The lifetime of objects allocated by PartitionAlloc should be managed by scoped_refptr<> or std::unique_ptr<>. It is strongly discouraged to manage the lifetime manually. Manual delete is banned in Blink.

You can allocate an object on Oilpan's heap by using GarbageCollected:

class SomeObject : public GarbageCollected<SomeObject> {

static SomeObject* Create() {

return new SomeObject; // Allocated on Oilpan's heap.

}

};

The lifetime of objects allocated by Oilpan is automatically managed by garbage collection. You have to use special pointers (e.g., Member<>, Persistent<>) to hold objects on Oilpan's heap. See this API reference to get familiar with programming restrictions about Oilpan. The most important restriction is that you are not allowed to touch any other Oilpan's object in a destructor of Oilpan's object (because the destruction order is not guaranteed).

If you use neither USING_FAST_MALLOC() nor GarbageCollected, objects are allocated on system malloc's heap. This is strongly discouraged in Blink. All Blink objects should be allocated by PartitionAlloc or Oilpan, as follows:

Use Oilpan by default.
Use PartitionAlloc only when 1) the lifetime of the object is very clear and std::unique_ptr<> is enough, 2) allocating the object on Oilpan introduces a lot of complexity or 3) allocating the object on Oilpan introduces a lot of unnecessary pressure to the garbage collection runtime.

Regardless of whether you use PartitionAlloc or Oilpan, you have to be really careful not to create dangling pointers (Note: raw pointers are strongly discouraged) or memory leaks.

If you want to learn more:

How to use PartitionAlloc: platform/wtf/allocator/Allocator.md
How to use Oilpan: platform/heap/BlinkGCAPIReference.md
Oilpan GC design: platform/heap/BlinkGCDesign.md

Task scheduling

To improve responsiveness of the rendering engine, tasks in Blink should be executed asynchronously whenever possible.

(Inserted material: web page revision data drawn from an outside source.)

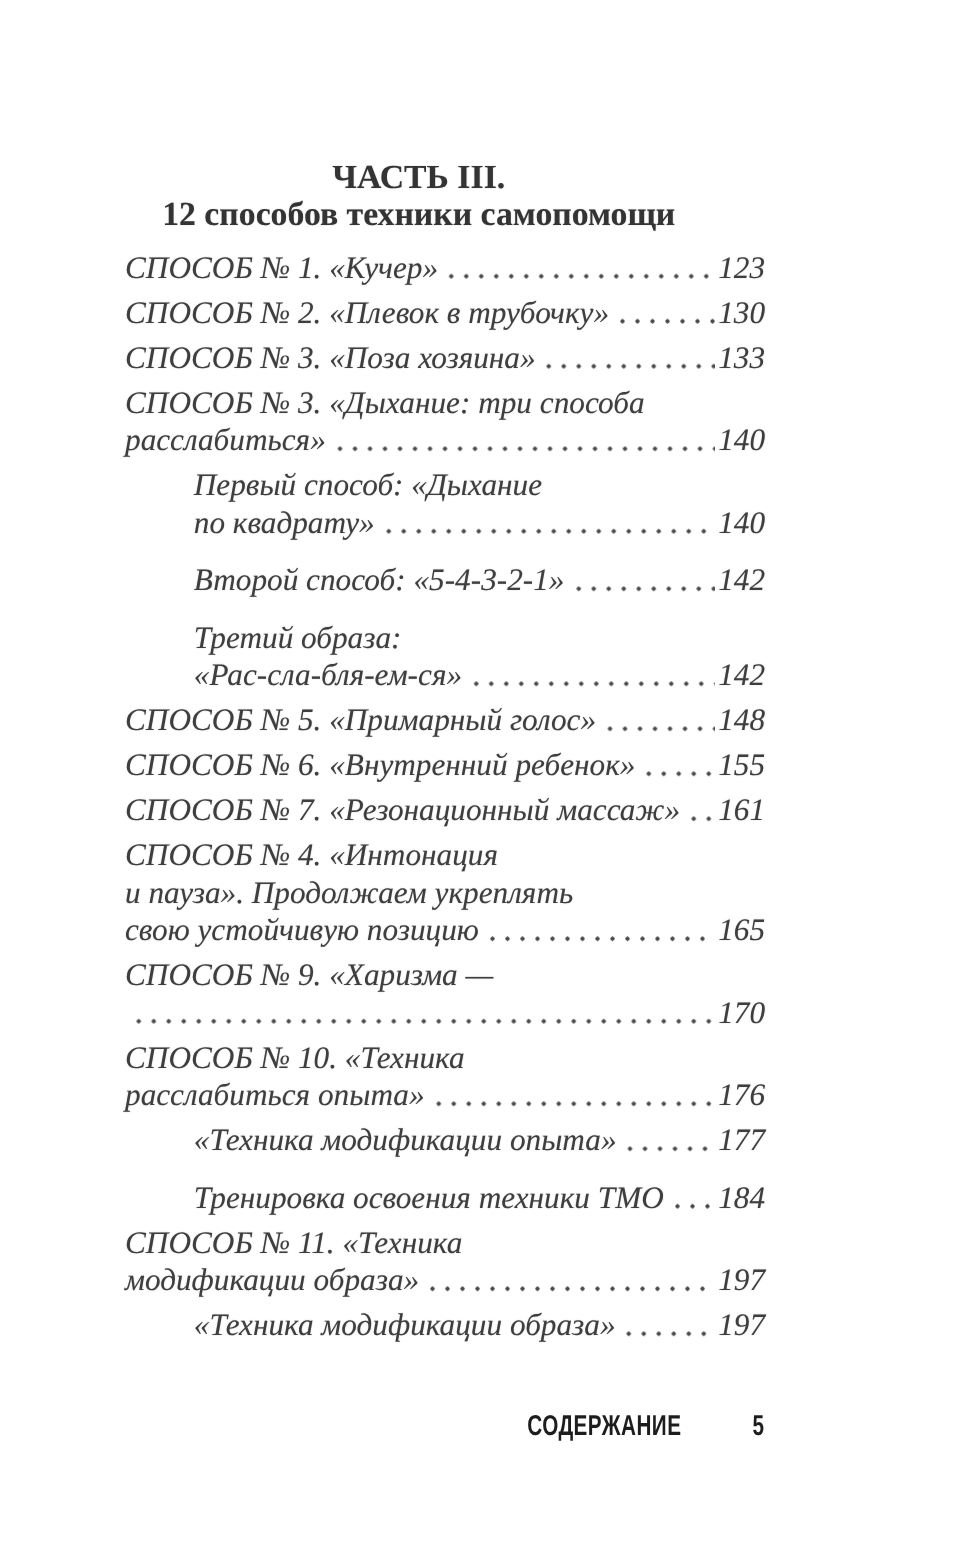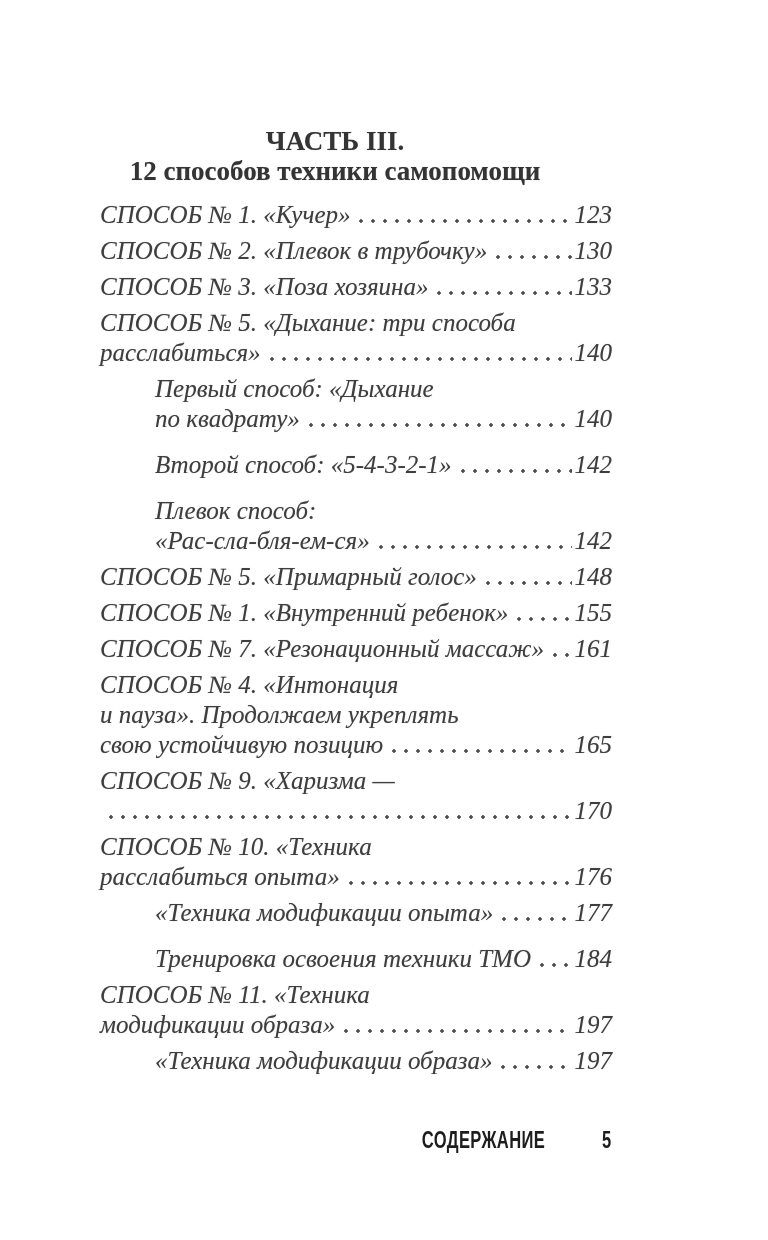"СПОСОБ № 5. «Дыхание: три" div.ln { text: 5 -> 3 }
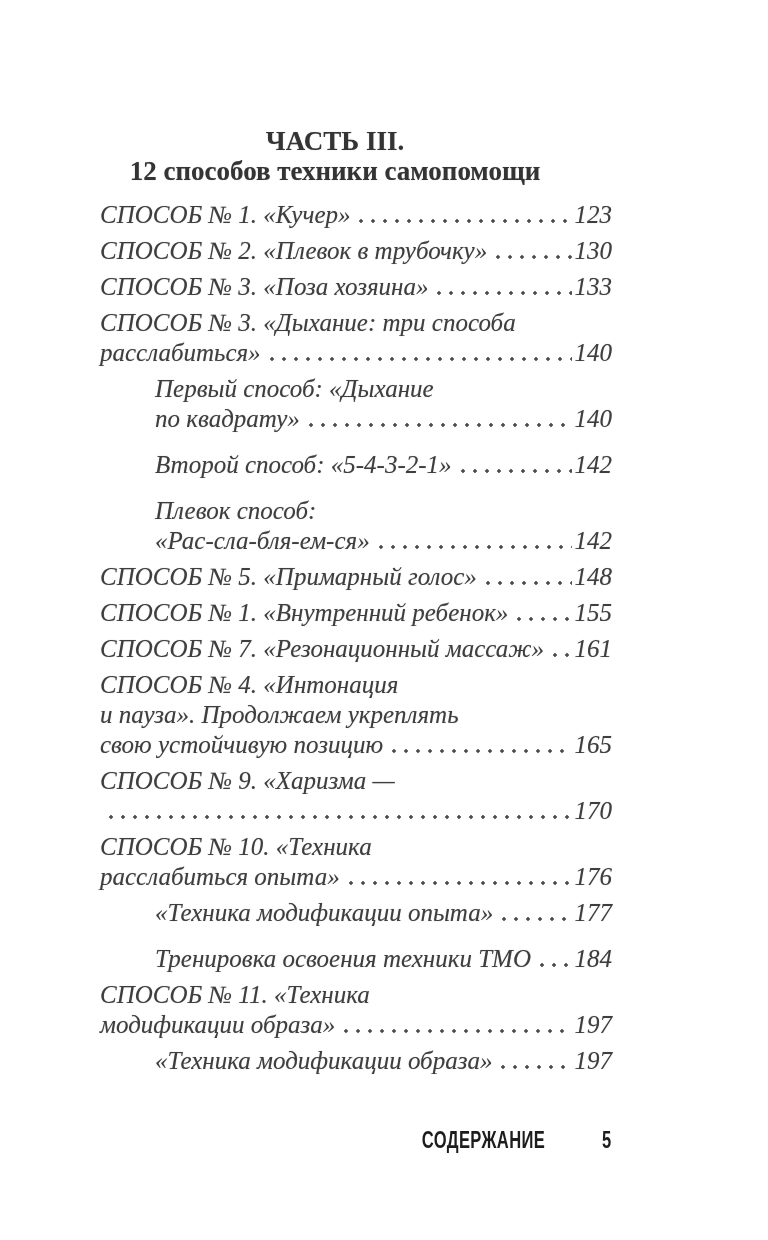"Плевок способ:" div.ln { text: Плевок способ -> Третий образа }
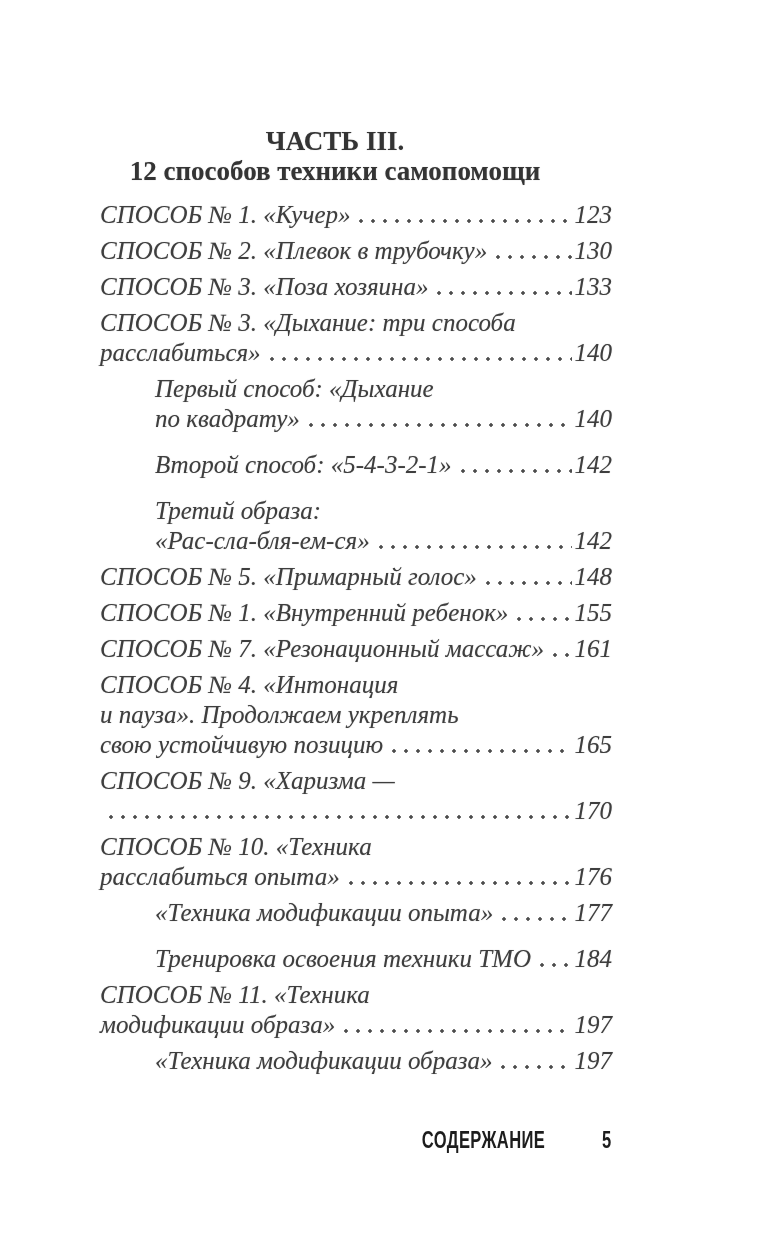"СПОСОБ № 1. «Внутренний ребенок»" span.txt { text: 1 -> 6 }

Synchronous IPC / Mojo and any other operations that may take several milliseconds are discouraged (although some are inevitable e.g., user's JavaScript execution).

All tasks in a renderer process should be posted to Blink Scheduler with proper task types, like this:

// Post a task to frame's scheduler with a task type of kNetworking

frame->GetTaskRunner(TaskType::kNetworking)->PostTask(..., WTF::Bind(&Function));

Blink Scheduler maintains multiple task queues and smartly prioritizes tasks to maximize user-perceived performance. It is important to specify proper task types to let Blink Scheduler schedule the tasks correctly and smartly.

If you want to learn more:

How to post tasks: platform/scheduler/PostTask.md

Page, Frame, Document, DOMWindow etc

Concepts

Page, Frame, Document, ExecutionContext and DOMWindow are the following concepts:

A Page corresponds to a concept of a tab (if OOPIF explained below is not enabled). Each renderer process may contain multiple tabs.
A Frame corresponds to a concept of a frame (the main frame or an iframe). Each Page may contain one or more Frames that are arranged in a tree hierarchy.
A DOMWindow corresponds to a window object in JavaScript. Each Frame has one DOMWindow.
A Document corresponds to a window.document object in JavaScript. Each Frame has one Document.
An ExecutionContext is a concept that abstracts a Document (for the main thread) and a WorkerGlobalScope (for a worker thread).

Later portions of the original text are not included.